GPT-5.4 Can Use Your Computer Better Than You

What Happened

OpenAI just shipped GPT-5.4 — and it's the first model that can use your computer better than you can. On the OSWorld benchmark for computer use tasks, GPT-5.4 scores 75%. Humans score 72%.

This isn't a chatbot upgrade. GPT-5.4 combines reasoning, coding, and agentic workflows into a single frontier model. It's available in ChatGPT (as GPT-5.4 Thinking and GPT-5.4 Pro) and in the API alongside Codex.

Why This Matters

Computer use is the bridge between "AI that talks" and "AI that does." When a model can navigate interfaces, fill out forms, extract data from dashboards, and chain together multi-step workflows across applications — it stops being a tool and starts being a coworker.

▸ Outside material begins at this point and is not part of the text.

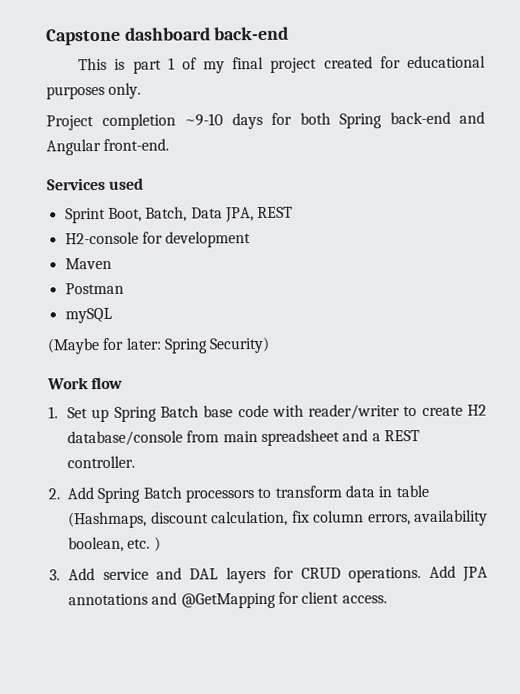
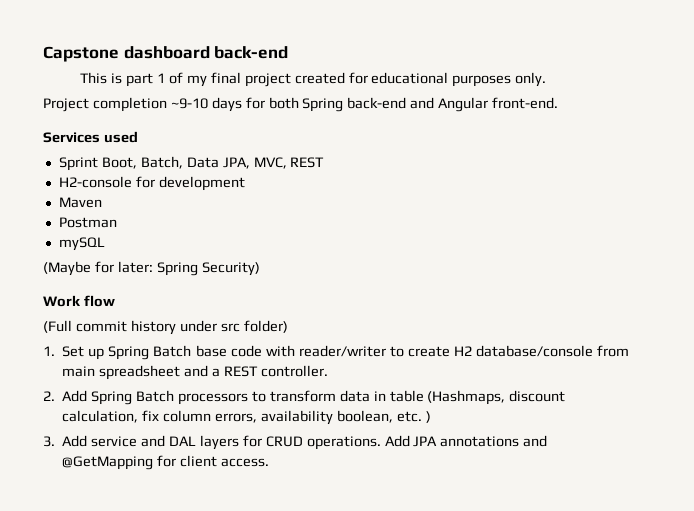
(254, 215) none -> [253,157,287,169] MVC,
(124, 383) none -> [43,320,288,335] // (Full commit history under src folder)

For orchestrators, this changes the game. You're no longer limited to API integrations. You can now build agents that interact with any software that has a screen — including legacy systems with no API at all.

The Numbers

75% — GPT-5.4's score on OSWorld computer use benchmark
72% — Human score on the same benchmark
First model to credibly handle coding, computer use, and knowledge work at frontier level

What Orchestrators Should Do

If you're building agent workflows, test GPT-5.4's computer use capabilities against your existing tool-calling pipelines. In many cases, screen-based interaction will be simpler and more reliable than building custom API integrations — especially for tools that update their APIs frequently or don't have them at all.

The age of the screen-aware agent is here. Learn to orchestrate them.